Territoires Rouen

Un gigantesque Meccano à Notre-Dame

L’entreprise Tubesca-Comabi a mis en place le premier étage de l’échafaudage qui va permettre d’amorcer la restauration de la flèche de la cathédrale Notre-Dame de Rouen. Le leader français des solutions d’accès et de travail en hauteur (74 millions d’euros de CA en 2015 et 320 collaborateurs) et l’entreprise Lanfry, spécialiste du patrimoine, ont répondu en groupement à ce marché exceptionnel. Rappelons que Georges Lanfry, qui racheta la société Baron en 1921, est considéré comme le « sauveur » de la cathédrale de Rouen, pour avoir d’abord pris soin d’étayer l’édifice en prévision des bombardements puis amorcé sa restauration après la Guerre sans attendre les subsides de l’Etat.

Culminant à 152 m, la flèche de Notre-Dame de Rouen fait de cette cathédrale l’une des plus hautes d’Europe avec celle de Cologne. Sa restauration consiste en la rénovation des deux matériaux qui la composent : le Corten et la fonte. « Mais l’échafaudage est la plus grosse partie du chantier », explique Jean-Baptiste Spinicci, directeur des ventes chez Tubesca-Comabi. C’est en effet celui-ci qui va permettre à Lanfry d’établir un diagnostic précis des travaux à réaliser. Tubesca-Comabi se charge de la partie échafaudage de pied suspendu, Lanfry des échafaudages qui seront installés à l’extérieur et à l’intérieur de la flèche.

L’art de l’assemblage.

L’architecture complexe et asymétrique de l’ouvrage, avec de nombreux éléments en excroissance de type gargouille, impose, bien sûr, une installation sur mesure, d’autant qu’aucun appui n’est autorisé sur la toiture des nefs ou de la croisée.

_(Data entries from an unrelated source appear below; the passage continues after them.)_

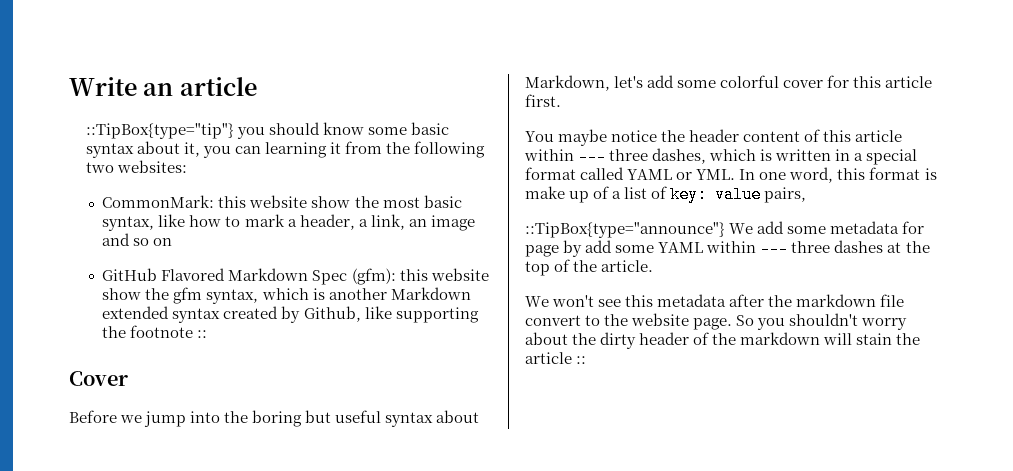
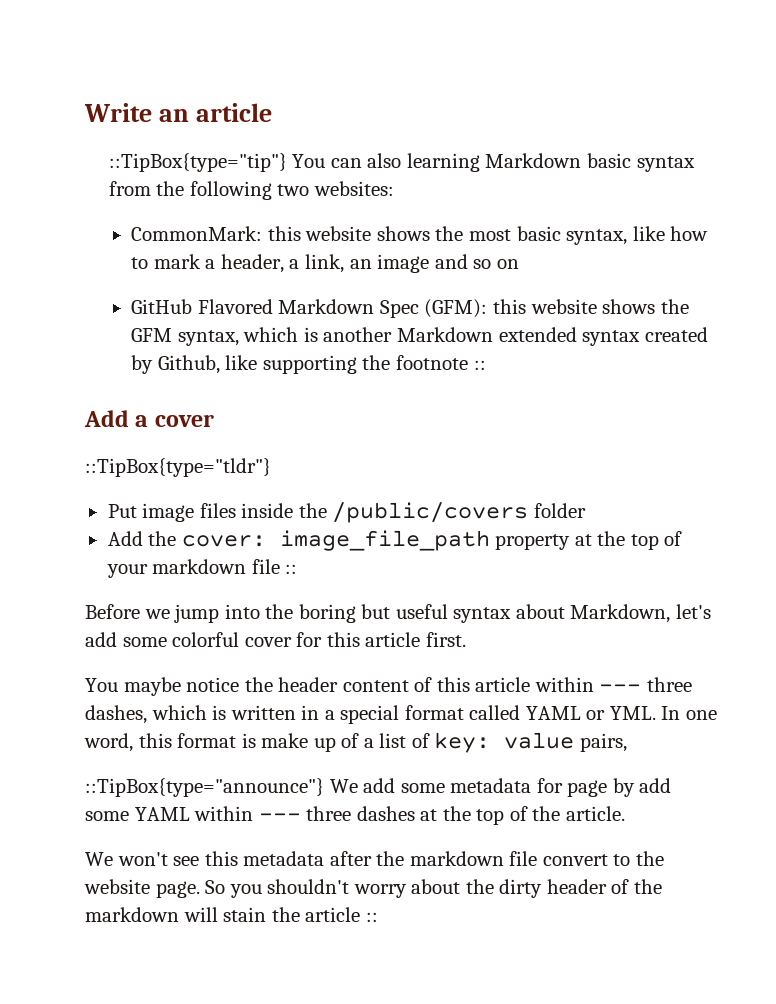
[236,122,450,139] [85,141,342,158] you should know some basic syntax about it, you can learning it -> [292,153,695,172] You can also learning Markdown basic syntax
[311,196,351,208] show -> [376,226,430,241] shows
[351,268,489,285] [102,287,203,304] (gfm): this website show the gfm -> [424,299,689,318] [131,328,173,342] (GFM): this website shows the GFM
[69,371,128,386] Cover -> [84,410,214,427] [85,458,271,477] [107,502,586,523] [107,530,683,551] [106,559,298,578] Add a cover // ::TipBox{type="tldr"} // Put image files inside the /public/covers folder // Add the cover: image_file_path property at the top of your markdown file ::

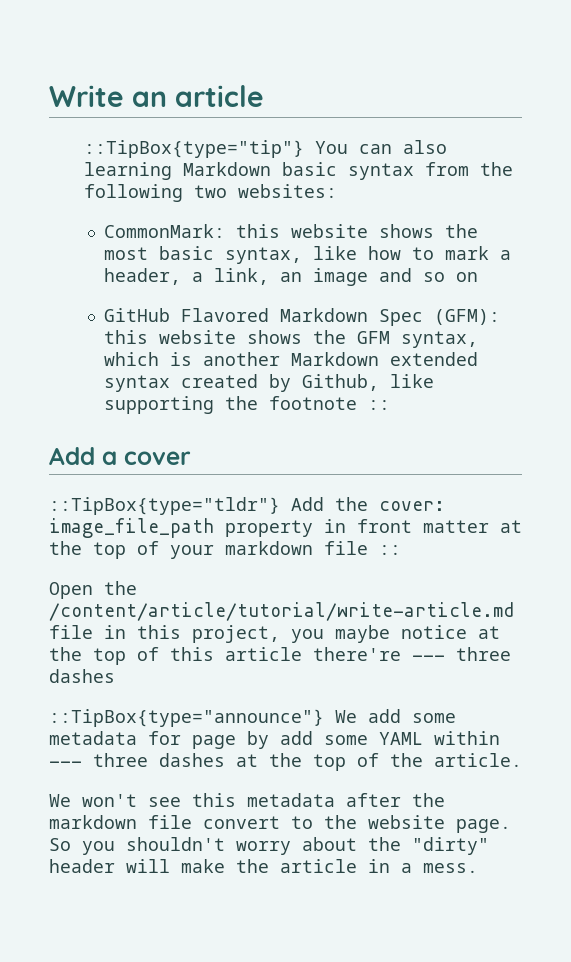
[107,502,586,523] // Put image files inside the /public/covers folder // -> (280, 506) none
(571, 542) none -> [324,519,489,533] in front matter
[85,604,711,623] [85,632,466,647] [85,677,409,696] Before we jump into the boring but useful syntax about Markdown, let's add some colorful cover for this article first. // You maybe notice the header content -> [49,581,137,599] [49,602,514,621] [49,625,500,643] [49,647,126,665] Open the /content/article/tutorial/write-article.md file in this project, you maybe notice at the top
[534,677,692,692] [85,705,717,724] [84,732,627,753] within --- three dashes, which is written in a special format called YAML or YML. In one word, this format is make up of a list of key: value pairs, -> [313,647,511,661] [49,669,115,683] there're --- three dashes
[499,879,662,898] [85,907,378,922] dirty header of the markdown will stain the article :: -> [412,837,489,855] [49,859,478,873] "dirty" header will make the article in a mess.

Le matériau utilisé par Tubesca-Comabi est néanmoins un produit standard de la maison : le multidirectionnel M368 en 8 positions. C’est l’assemblage qui fait la valeur ajoutée. « Vous pouvez faire tous les calculs possibles en bureau d’études, sur ce type de monument, vous aurez toujours droit à votre lot de surprises en cours de montage, explique Erwan Thomas, chargé d’affaires chez Tubesca-Comabi. C’est alors à l’homme et non plus à l’ordinateur de trouver dans l’instant la solution au problème qui se pose à lui. »

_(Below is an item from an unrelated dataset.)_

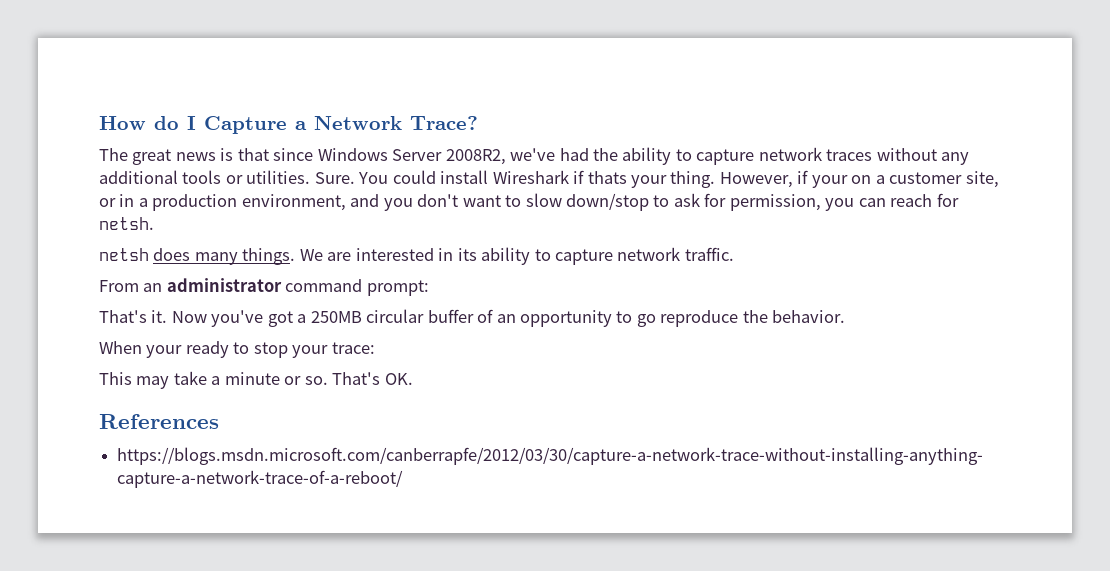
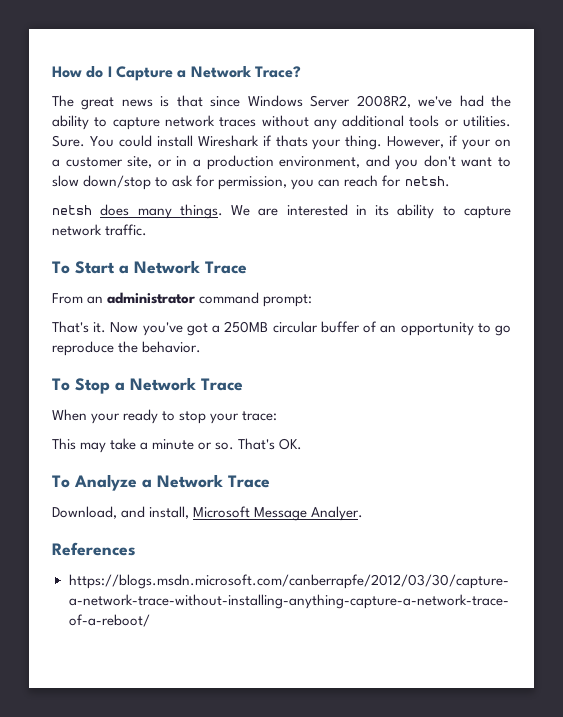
(734, 254) none -> [52,260,247,274] // To Start a Network Trace
(846, 316) none -> [52,377,243,394] // To Stop a Network Trace
(413, 379) none -> [52,474,270,491] [52,506,364,521] // To Analyze a Network Trace // Download, and install, Microsoft Message Analyer.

Maître d’ouvrage de ce chantier de 14 millions d’euros, la Drac de Normandie a programmé celui-ci sur sept ans. Le Meccano suivra donc ce tempo : il se déroulera en sept phases, un système de platelages installés tous les 20 m permettant d’élever progressivement la structure. Compter environ un mois et demi pour « monter un étage » avec une équipe de quatre hommes. A ce jour, un premier platelage a été mis en place à 38 m de hauteur, l’échafaudage grimpant quant à lui jusqu’à 55 m. Accessible par ascenseur, cette première base offre une surface de 130 m2 servant pour le stockage de marchandises. Sur les phases 3 à 6, l’échafaudage sera totalement bâché afin de protéger les plombages. La récolte des eaux de nettoyage est prévue : un système étanche d’évacuation des eaux usées longera la flèche de son point culminant jusqu’au sol. La septième et dernière phase sera consacrée au démontage.